Advice "The support is there and even Connacht themselves, they have been very good sending CCROs out to help me with training and their advice which is invaluable."
With the massive appetite for sport in the area, it's only natural that there would be a crossover between sports in the school too. Training has been pinpointed to help the players grow on the field, without tiring them out off of it, and it takes a big collaborative effort from everyone involved in Claregalway.
"There would be a lot of guys who play GAA, basketball, soccer and rugby. They are trying to play all of the sports which is absolutely wonderful. You have guys from athletics coming in playing rugby. It's a great opportunity to play the game," adds Ó Tuairisg.
Rugby is one of the fastest growing sports in Ireland today, and Connacht have seen a massive growth in support for the game, even before John Muldoon lifted the PRO12 trophy after a famous victory over Leinster at Murrayfield in May 2016.
Champions Cup nights changed everything for rugby in the province, and big interprovincial derby victories added to the growth of atmosphere at the Sportsground.
The College Road venue has become a hive of activity and it is regularly sold out, with temporary terracing put in place for their most recent game against Ulster before Christmas.

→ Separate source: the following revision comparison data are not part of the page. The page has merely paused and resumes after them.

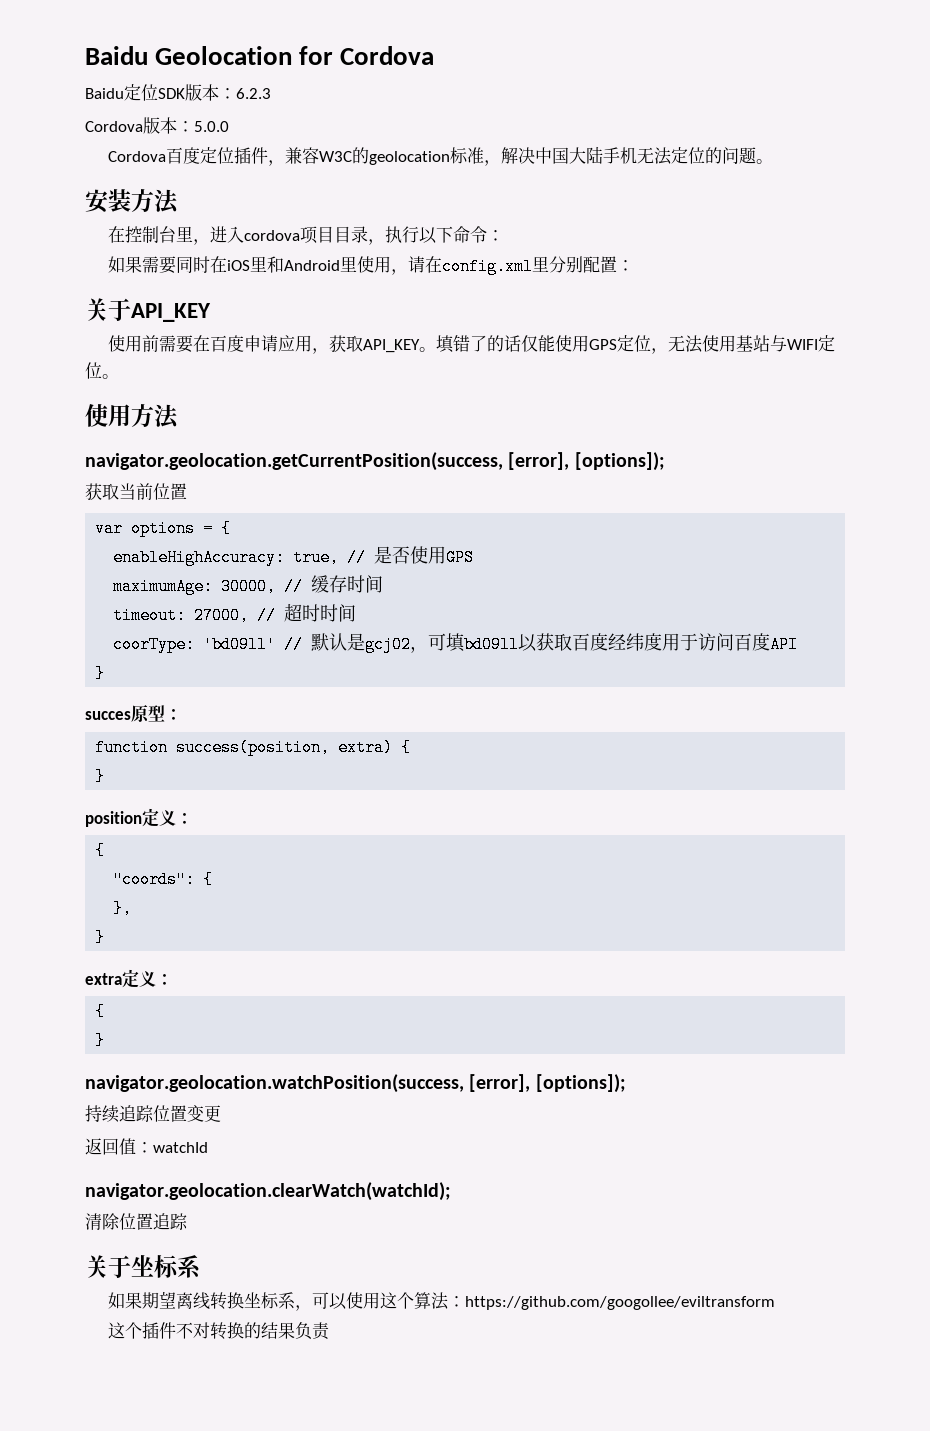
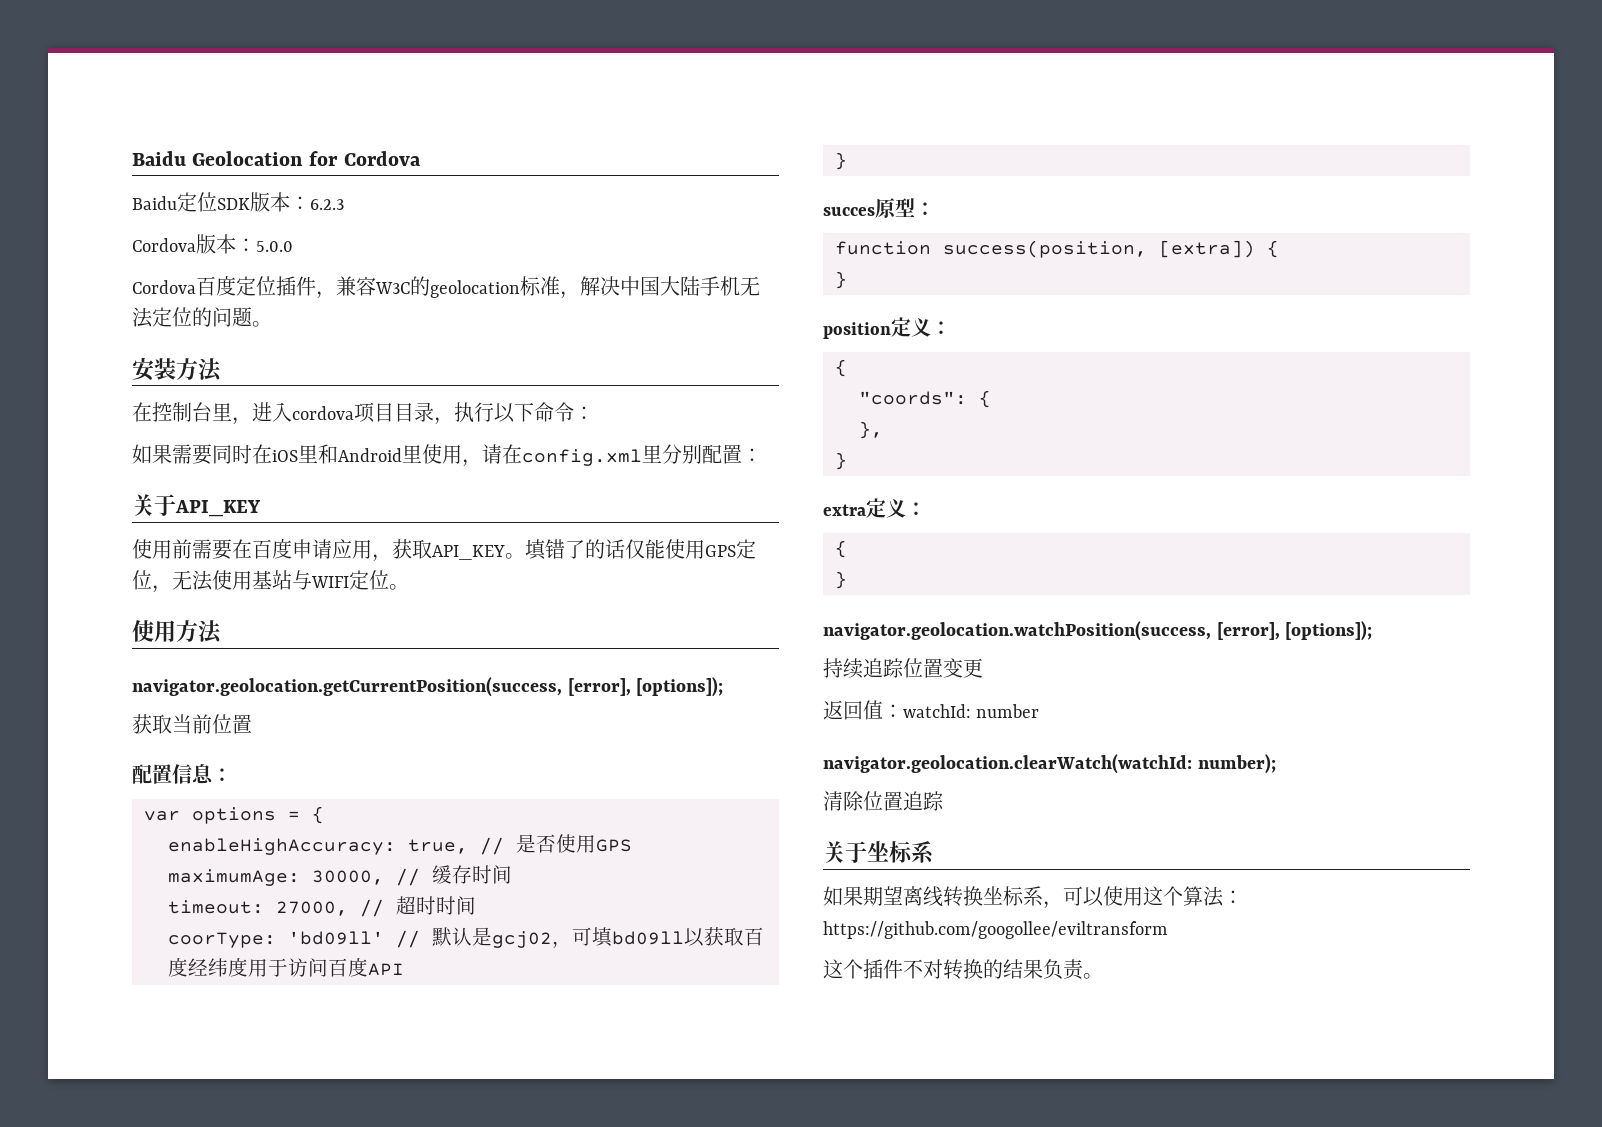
(187, 491) none -> [132,764,232,784] // 配置信息：
[338,739,394,756] extra) -> [1159,240,1255,258] [extra])
[153,1142,208,1153] [85,1182,451,1201] watchId // navigator.geolocation.clearWatch(watchId); -> [903,704,1040,718] [823,754,1276,774] watchId: number // navigator.geolocation.clearWatch(watchId: number);
(331, 1331) none -> [1083,973,1103,979] 。

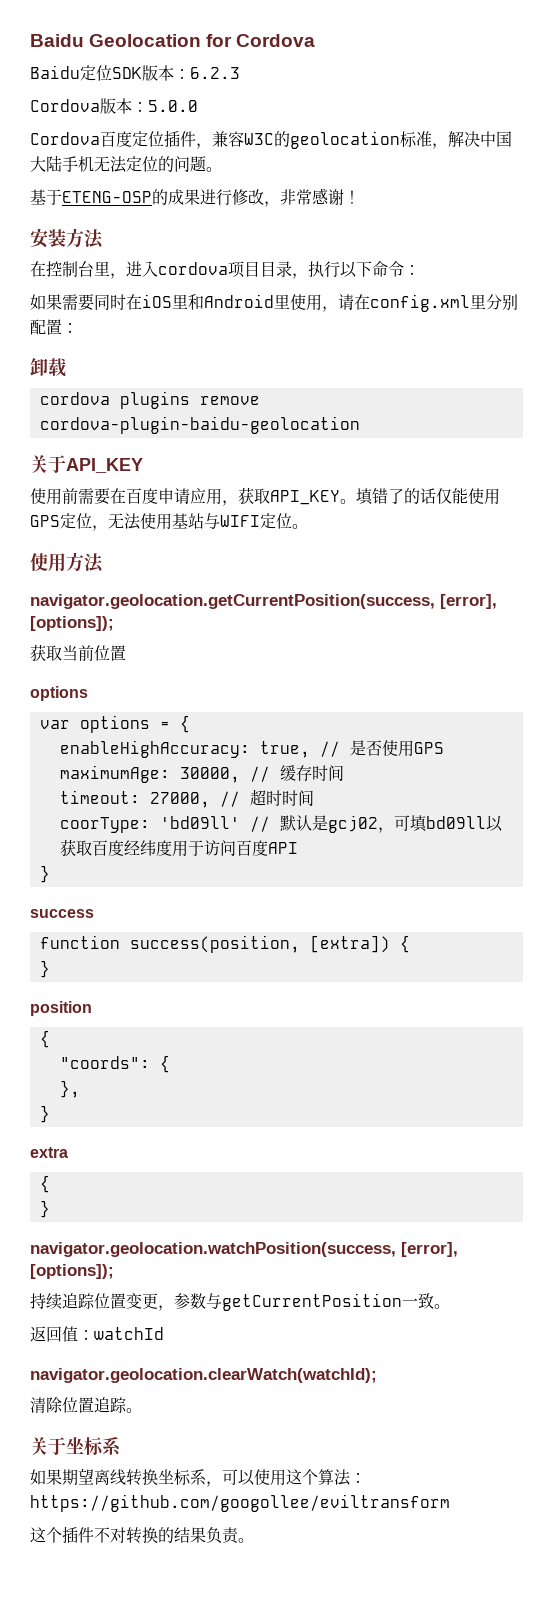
(272, 324) none -> [30,188,360,207] // 基于ETENG-OSP的成果进行修改，非常感谢！
(762, 455) none -> [30,358,67,377] [39,391,260,409] [39,416,360,434] // 卸载 // cordova plugins remove cordova-plugin-baidu-geolocation
[132,764,232,784] 配置信息： -> [30,686,88,701] options
[823,198,935,218] succes原型： -> [30,909,94,918] success
[891,317,951,337] 定义： -> (92, 1008) none
[866,498,926,518] 定义： -> (68, 1152) none
[823,700,1040,720] [823,754,1276,774] // 返回值：watchId: number // navigator.geolocation.clearWatch(watchId: number); -> [158,1293,450,1311] [30,1326,164,1342] [30,1368,377,1383] ，参数与getCurrentPosition一致。 // 返回值：watchId // navigator.geolocation.clearWatch(watchId);
(944, 801) none -> [126,1408,142,1413] 。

All of this has fed its way down to the school and club scene too, and instead of talking about the latest soccer results from the Premier League, a lot of students at Coláiste Bhaile Chláir discuss Connacht's latest effort in the league or Europe.
Success on the field for the provincial team has changed everything at the grassroots, and people like Ó Tuairisg, hope they can continue that great work behind the scenes.
Coláiste Bhaile Chláir might only be competing for a second season, but they have big ambitions and their head coach is thrilled with how things have come together in such a short space of time.
"The Connacht players are definitely an inspiration to my players here, they would have to be, they are the local heroes," says Ó Tuairisg.
"The students would be talking about the matches at the weekends and particularly when Ireland are playing.
"They go to the Connacht games regularly and a few of our lads would play with the underage Connacht sides as well.
"It's all really exciting and who knows what can happen in 2018?"